THE coronavirus pandemic is anti-feminist. This seems a strange statement given that evidence suggests that men are worse affected by Covid-19. But in terms of broader social and economic considerations, the pandemic globally is expected to set women back decades. Pakistan’s deeply entrenched misogyny means we’re unlikely to do enough, if anything at all, to stop this backward slide.
The pandemic affects women at multiple levels, starting with significant health impacts. Health workers — 70 per cent of whom worldwide are women — are among the most vulnerable to being infected by Covid-19. But the health toll for women extends beyond the coronavirus itself. Previous health crises, such as the Ebola epidemic, have shown that resources are typically diverted to lifesaving health measures from women’s health and reproductive services. The UN has already highlighted that Covid-19 will disrupt its programmes providing family planning support and countering female genital mutilation and child marriage, resulting in millions of unwanted pregnancies, higher maternal mortality rates for years to come, and millions more girls being cut.

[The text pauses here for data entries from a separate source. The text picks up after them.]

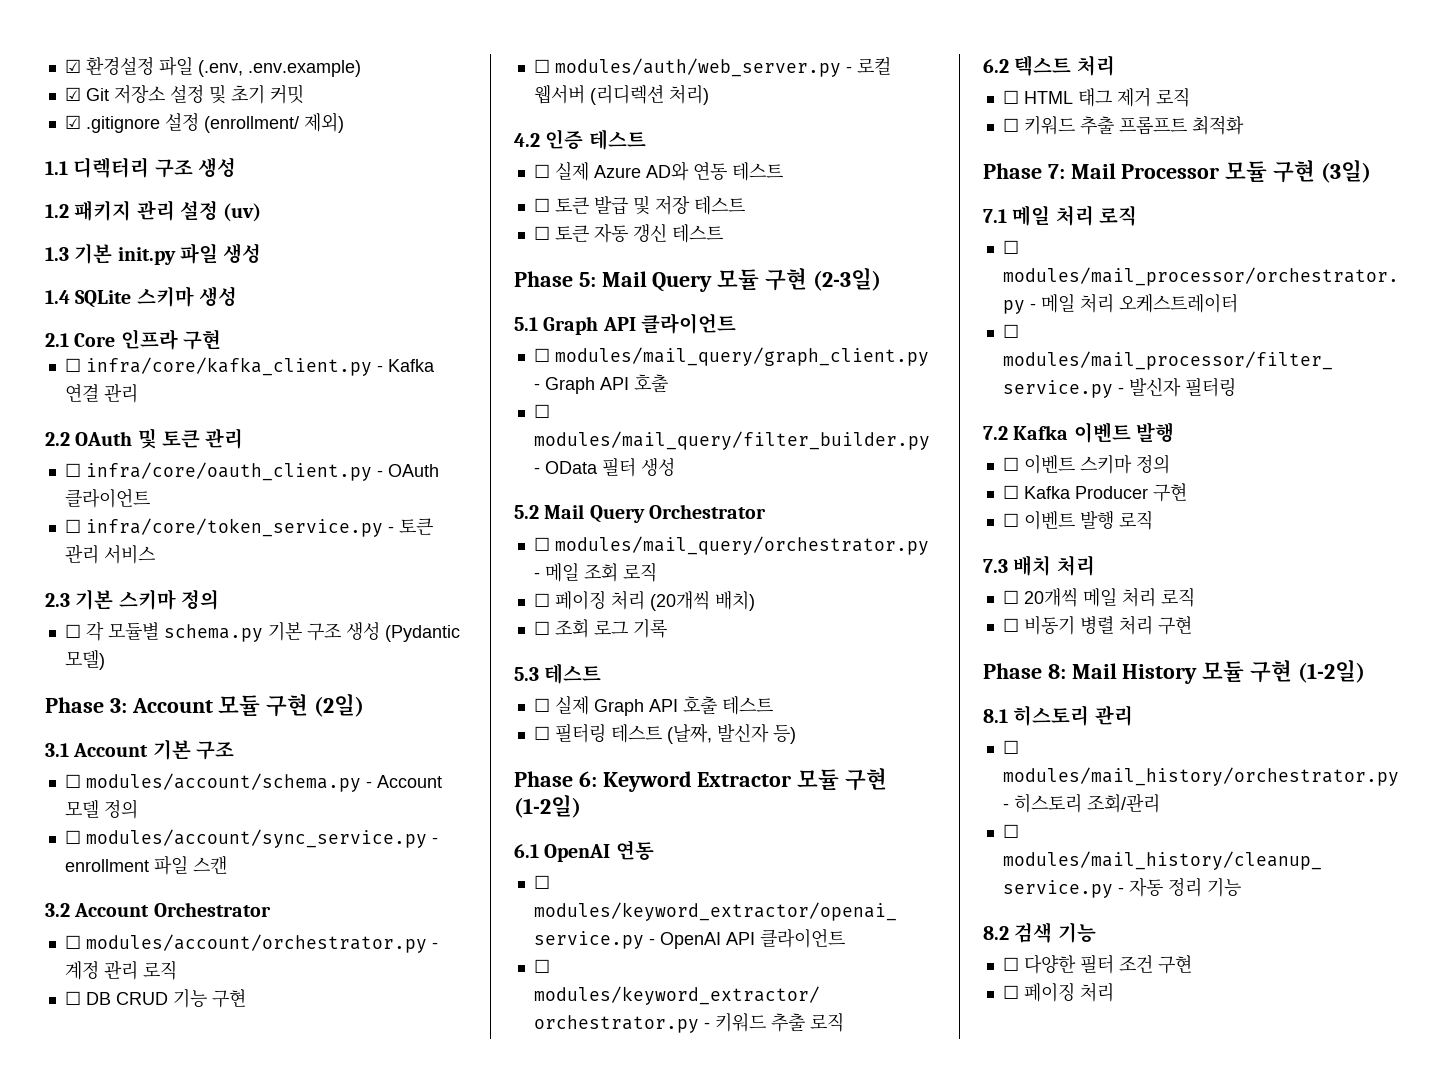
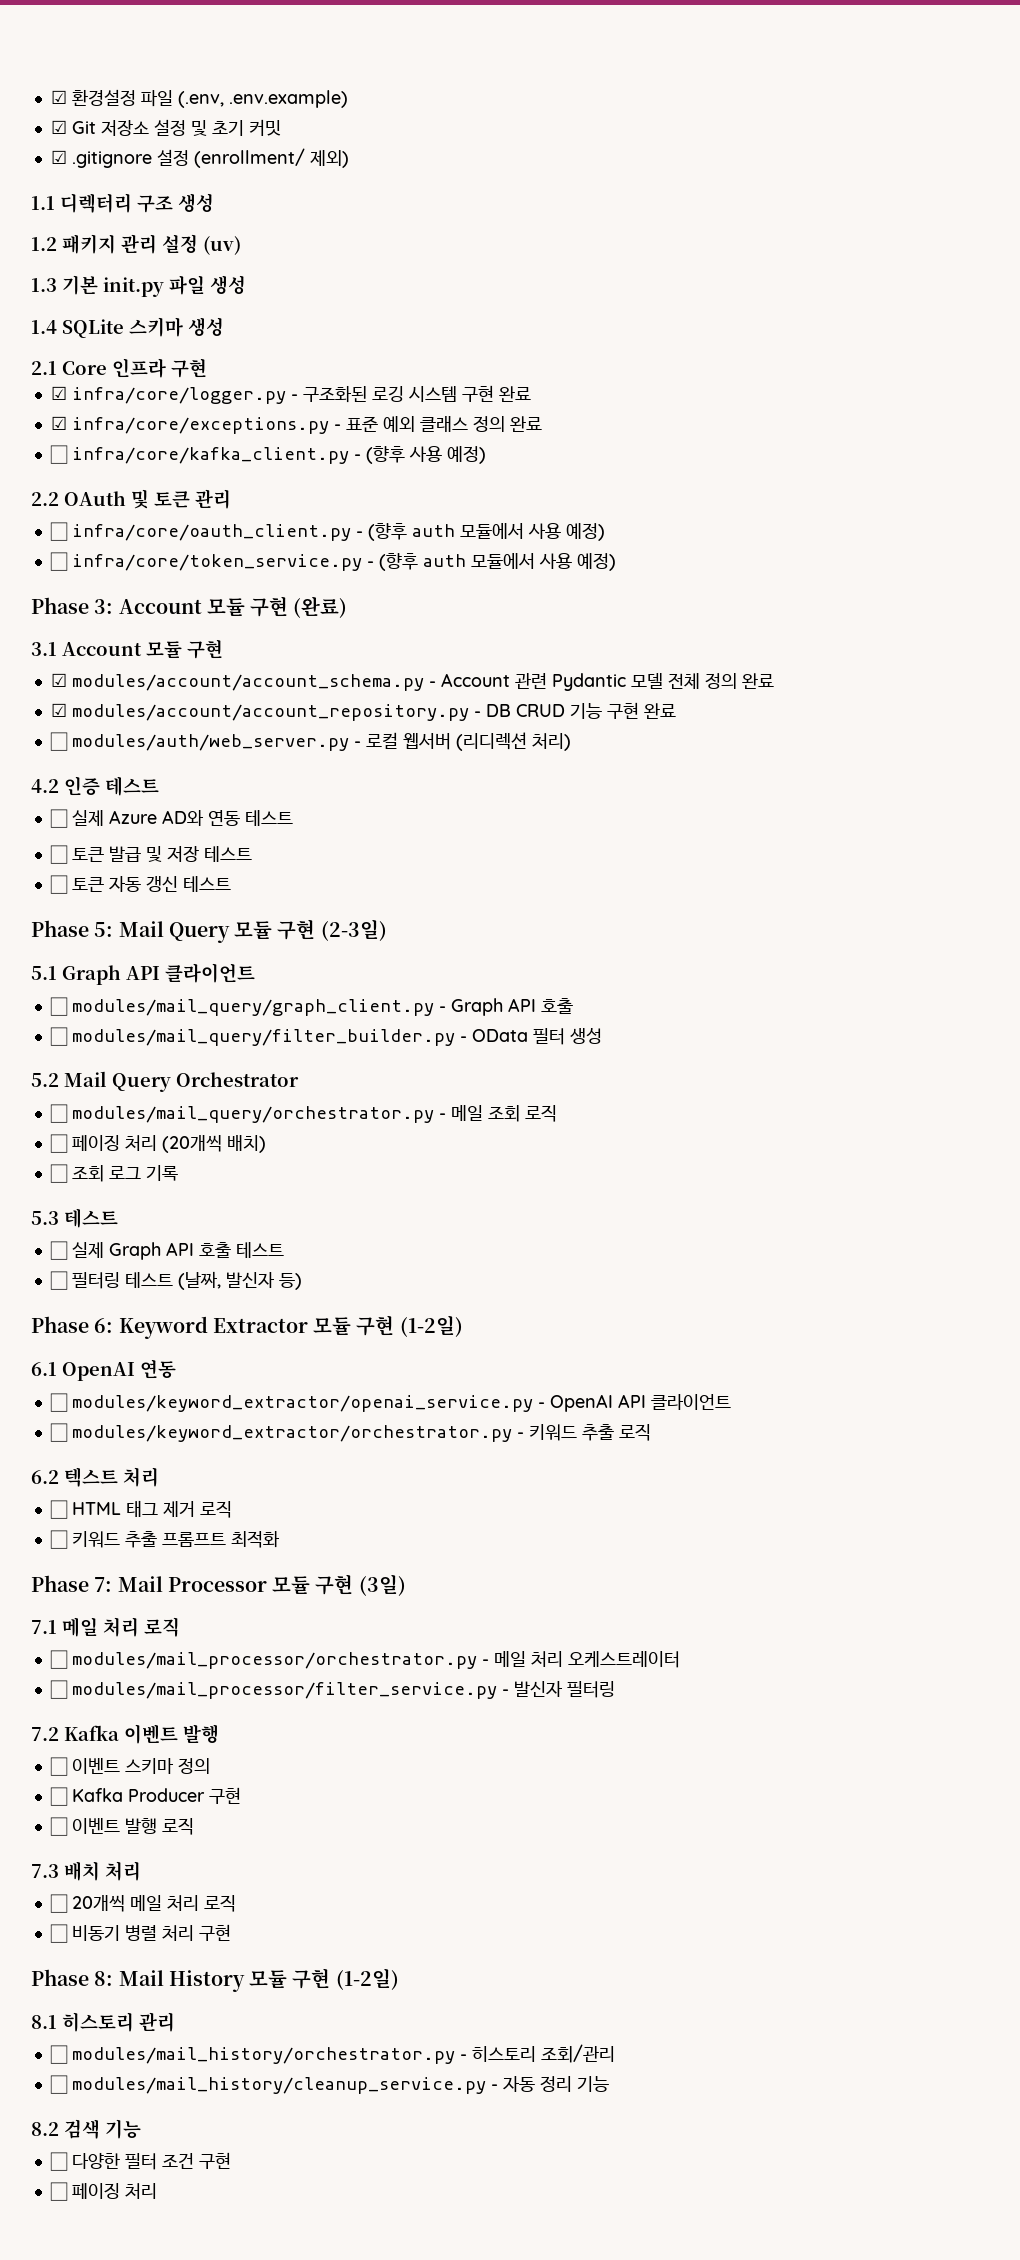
+ ☑ infra/core/logger.py - 구조화된 로깅 시스템 구현 완료
+ ☑ infra/core/exceptions.py - 표준 예외 클래스 정의 완료
- ☐ infra/core/kafka_client.py - Kafka 연결 관리
+ ☐ infra/core/kafka_client.py - (향후 사용 예정)
- ☐ infra/core/oauth_client.py - OAuth 클라이언트
- ☐ infra/core/token_service.py - 토큰 관리 서비스
- 2.3 기본 스키마 정의
- ☐ 각 모듈별 schema.py 기본 구조 생성 (Pydantic 모델)
+ ☐ infra/core/oauth_client.py - (향후 auth 모듈에서 사용 예정)
+ ☐ infra/core/token_service.py - (향후 auth 모듈에서 사용 예정)
- Phase 3: Account 모듈 구현 (2일)
+ Phase 3: Account 모듈 구현 (완료)
- 3.1 Account 기본 구조
- ☐ modules/account/schema.py - Account 모델 정의
- ☐ modules/account/sync_service.py - enrollment 파일 스캔
- 3.2 Account Orchestrator
- ☐ modules/account/orchestrator.py - 계정 관리 로직
- ☐ DB CRUD 기능 구현
+ 3.1 Account 모듈 구현
+ ☑ modules/account/account_schema.py - Account 관련 Pydantic 모델 전체 정의 완료
+ ☑ modules/account/account_repository.py - DB CRUD 기능 구현 완료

The Covid-19 crisis has also put the spotlight on the frequency and intensity of domestic violence around the world — the UN Population Fund in April estimated a 20pc increase in violence during a three-month lockdown period. One can only imagine how much higher this figure would be if accounting for permissive societal attitudes towards domestic violence in countries like Pakistan.
The immediate effect of the virus on women will be in terms of workforce participation. Societal expectations globally means women will be likelier to give up or be fired from jobs as they take on additional caring responsibilities for out-of-school children, the elderly and sick along with mounting housework. Sadly, in patriarchal societies such as ours, this trend will not even be perceived as problematic.
There are sad reminders of how deeply rooted misogyny is.
It doesn’t help that women’s current positioning within the global economy will force them to opt out faster than men. The ILO reports that globally women represent 40pc of total employment, but make up 57pc of the cadre of part-time workers; 69pc of low earners are women. In South Asia, over 80pc of women who don’t work in agriculture are in informal employment, including domestic work and piece-rate manufacturing jobs. These are the workers most likely to lose their jobs and fail to qualify for government job protection schemes.
Women in formal employment also dominate in sectors worst-hit by the pandemic: air travel, tourism, retail, hospitality, catering. Citigroup last month estimated that globally, 220 million women are in sectors vulnerable to massive job cuts.
This does not mean that women’s economic contribution is expendable. Citigroup has also estimated $1 trillion could be lost from global growth as a result of women falling out of the workforce. The cost will be palpable in places like Pakistan, where the labour underutilisation rate for women pre-pandemic was already as high as 80pc, and where the IMF has estimated GDP would increase by one-third if women’s labour participation equalled that of men.
The world — especially emerging economies like Pakistan — cannot afford the inevitable gender inequalities and pay gap that will result from this pandemic. That’s why development agencies are urging governments to take a gender-sensitive approach to managing the pandemic and its economic consequences. This means focusing on saving jobs in the health, education and hospitality sectors (that employ women) and not only in male-intensive sectors such as construction.
Governments are also being asked to extend support to informal, part-time and seasonal workers, who are mostly women, and revisit maternity, flexible working, and sick pay policies, which could help retain women in employment.
This is asking a lot in a country where the prime minister recently sat silently by while a cleric blamed immodest women for causing the pandemic by eliciting God’s wrath. Or where in March the Aurat March was accused of obscenity. Or where parliamentarians routinely use sexist and threatening language to address their peers.
Two social media scandals this week have been sad reminders of how deep-seated Pakistani misogyny is. One especially disgusting meme suggests that a property tycoon will give a model who has filed harassment charges against his daughters a plot in a residential development — the accompanying image is that of a grave. Another Twitter firestorm depicts rape as a punishment for adulterous women. Such casual references to gender-based homicide and sexual violence seem acceptable in our public sphere, and indicate the low stature of women in our society. The socioeconomic ravages of the pandemic layered over entrenched patriarchy threaten to designate women as a permanent under-class. Will our government take action to prevent this?
The writer is a freelance journalist.